L'axe du Mal by Igancio Ramonet Sunday March 03, 2002 at 02:25 PM |
Trois fronts. Les citoyens doivent savoir que la mondialisation libérale attaque désormais les sociétés sur trois fronts.
Central parce qu'il concerne l'humanité dans son ensemble, le premier front est celui de l'économie. Il demeure placé sous la conduite de ce qu'il faut vraiment appeler l'« axe du Mal (1) », constitué par le Fonds monétaire international (FMI), la Banque mondiale et l'Organisation mondiale du commerce (OMC). Cet axe maléfique continue d'imposer au monde la dictature du marché, la prééminence du secteur privé, le culte du profit, et de provoquer, dans l'ensemble de la planète, de terrifiants dégâts : hyperfaillite frauduleuse d'Enron, crise monétaire en Turquie, effondrement calamiteux de l'Argentine, dévastations écologiques partout...
Et la prochaine Conférence internationale sur le financement du développement, qui se tient à Monterrey (Mexique) du 18 au 22 mars, risque d'aggraver le désastre général en affirmant que le secteur privé doit devenir le principal acteur du développement du Sud (2). Il est scandaleux que les chefs d'Etat et de gouvernement, en particulier ceux de l'Union européenne, refusent d'adopter, en faveur du développement, les indispensables mesures qui, seules, peuvent sauver de la misère les deux tiers de l'humanité.
On peut en retenir dix : annuler totalement la dette des pays pauvres ; mettre en place un système de règlement généreux, juste et équitable de la dette des pays du Sud ; définir des garanties pour que les futurs financements soient engagés dans des conditions satisfaisantes et utilisés en faveur du développement durable ; obtenir des pays riches qu'ils s'engagent à consacrer au moins 0,7 % de leur richesse au financement du développement ; rééquilibrer les termes de l'échange entre le Nord et le Sud ; garantir la souveraineté alimentaire dans chaque pays ; contrôler les mouvements irrationnels de capitaux ; interdire le secret bancaire ; déclarer hors-la-loi les paradis fiscaux ; et mettre en place enfin une taxation internationale des transactions financières.
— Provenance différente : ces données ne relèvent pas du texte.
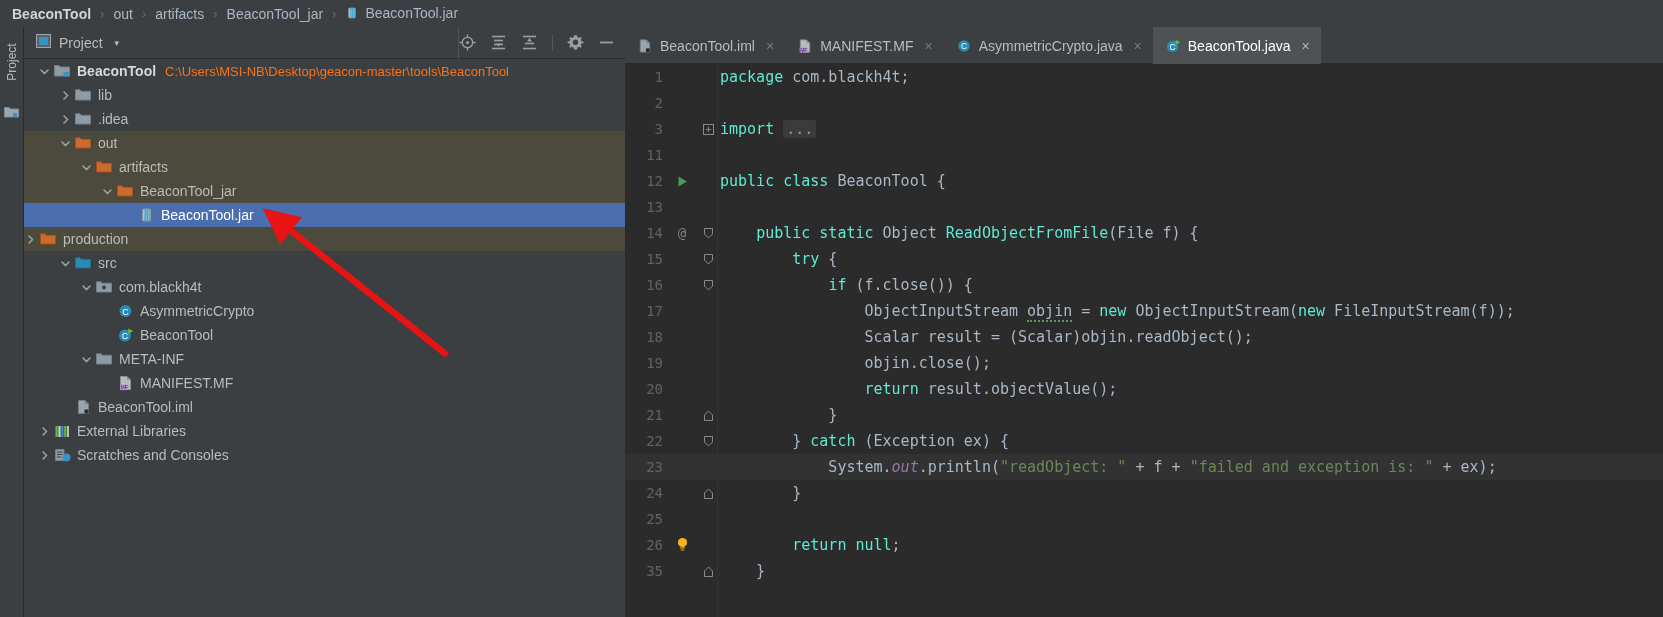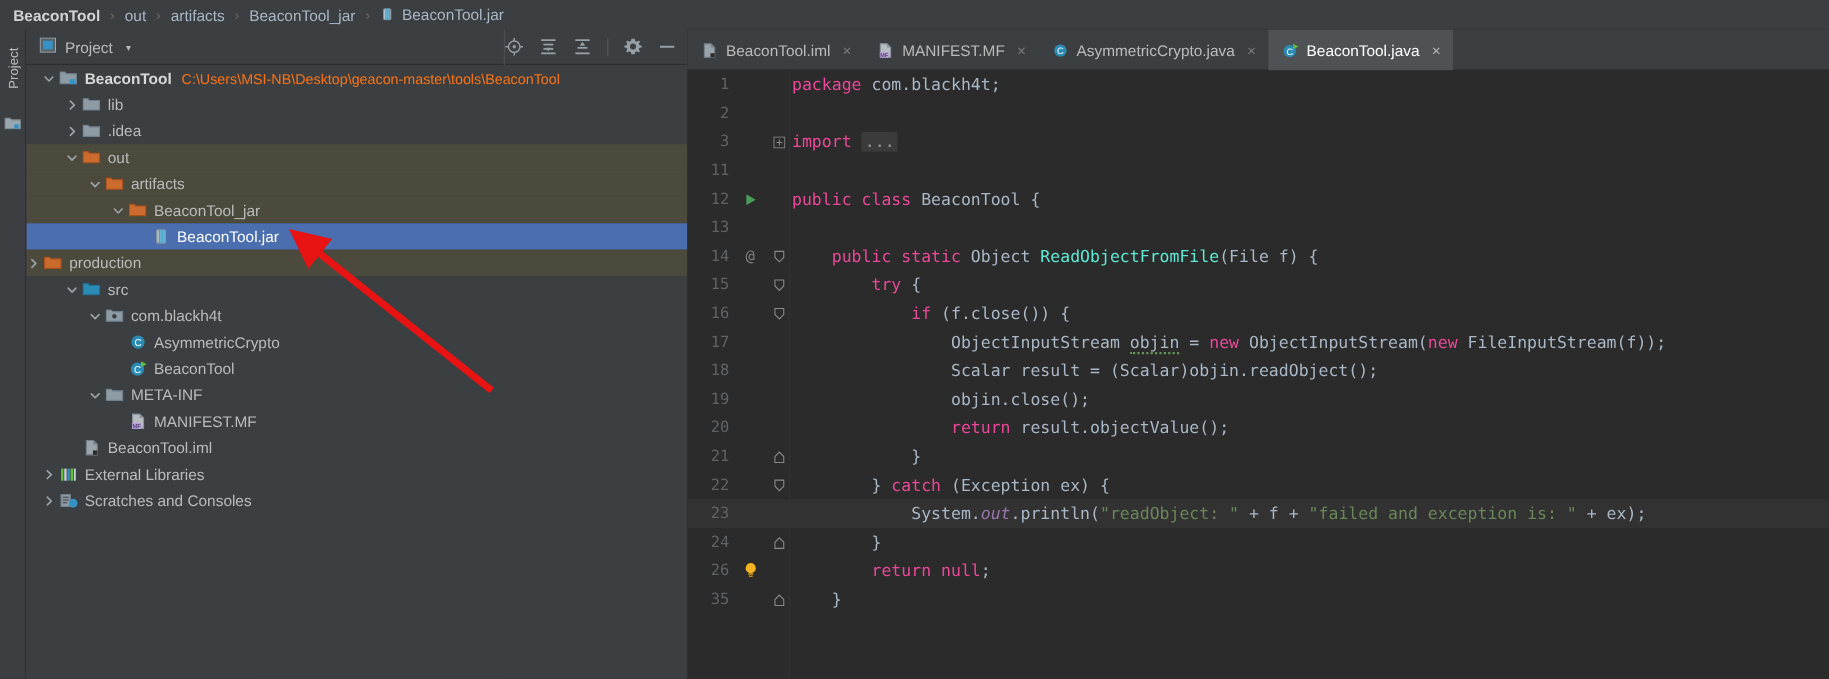"package" .kw { color: #ec4899 -> #5eead4 }
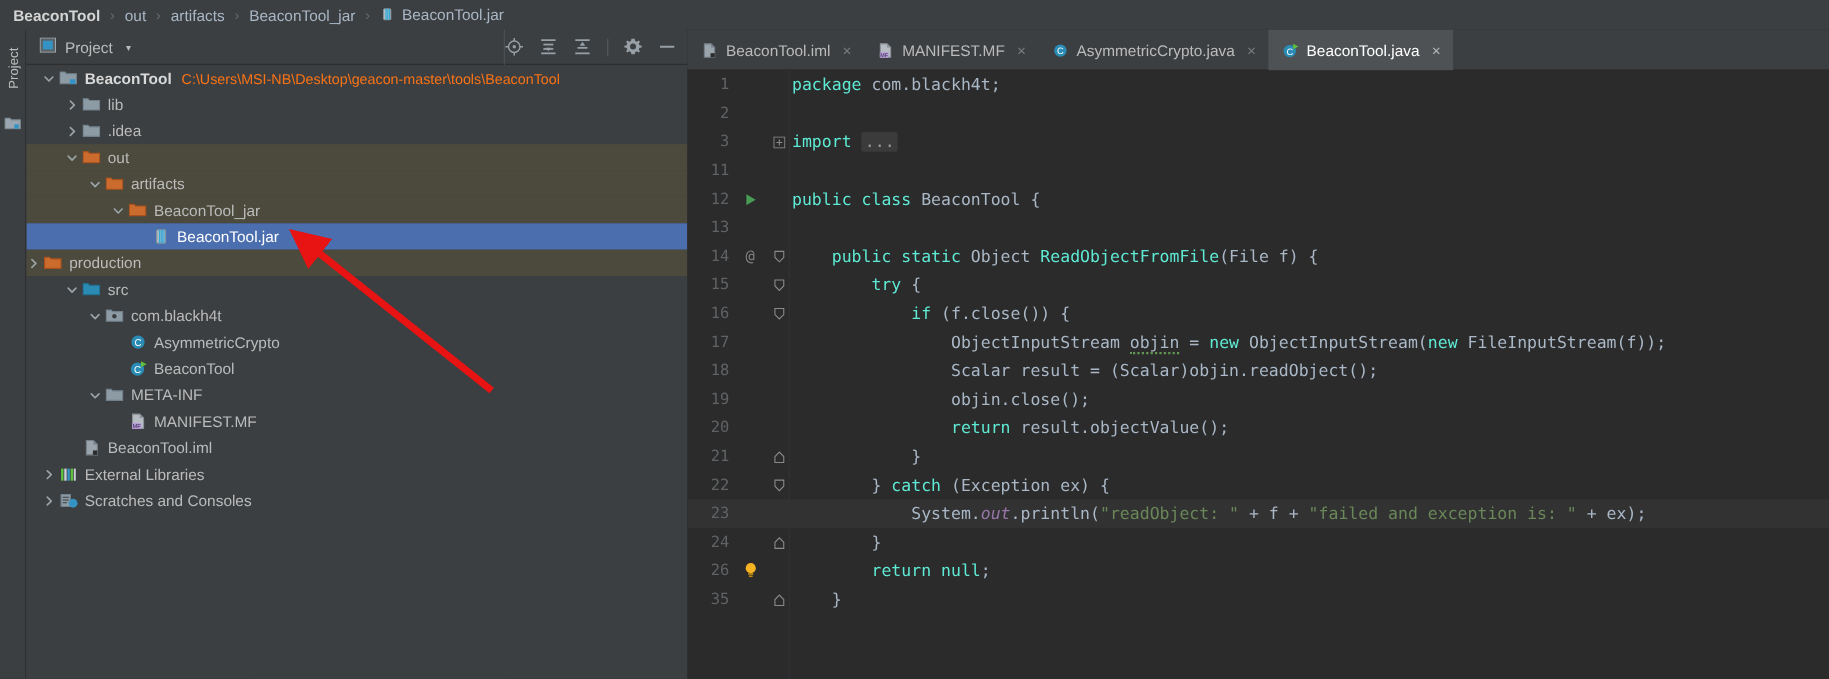"25" div.cline { html: none -> <div><span>25</span><span></span></div> }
Le deuxième front, clandestin, silencieux, invisible, est celui de l'idéologie. Avec la collaboration active d'universités, de prestigieux instituts de recherche (Heritage Foundation, American Enterprise Institute, Cato Institute), de grands médias (CNN, The Financial Times, The Wall Street Journal, The Economist, imités en France et ailleurs par une foule de journalistes asservis), une véritable industrie de la persuasion a été mise en place afin de convaincre la planète que la mondialisation libérale apporterait enfin le bonheur universel. En s'appuyant sur le pouvoir de l'information, des idéologues ont ainsi construit, avec la passive complicité des dominés, ce qu'on pourrait appeler un délicieux despotisme (3).
Cette manipulation a été relancée, après le 11 septembre, avec la création par le Pentagone d'un très orwellien Bureau d'influence stratégique (BIS), chargé de diffuser de fausses informations pour « influencer les opinions publiques et les dirigeants politiques aussi bien dans les pays amis que dans les Etats ennemis (4) ». Comme dans les années les plus sombres du maccarthysme et de la guerre froide, une sorte de ministère de la désinformation et de la propagande a donc été mis sur pied chargé d'établir, comme dans les dictatures ubuesques, la vérité officielle. La ficelle était si grosse que le Bureau en question a dû être officiellement fermé, fin février.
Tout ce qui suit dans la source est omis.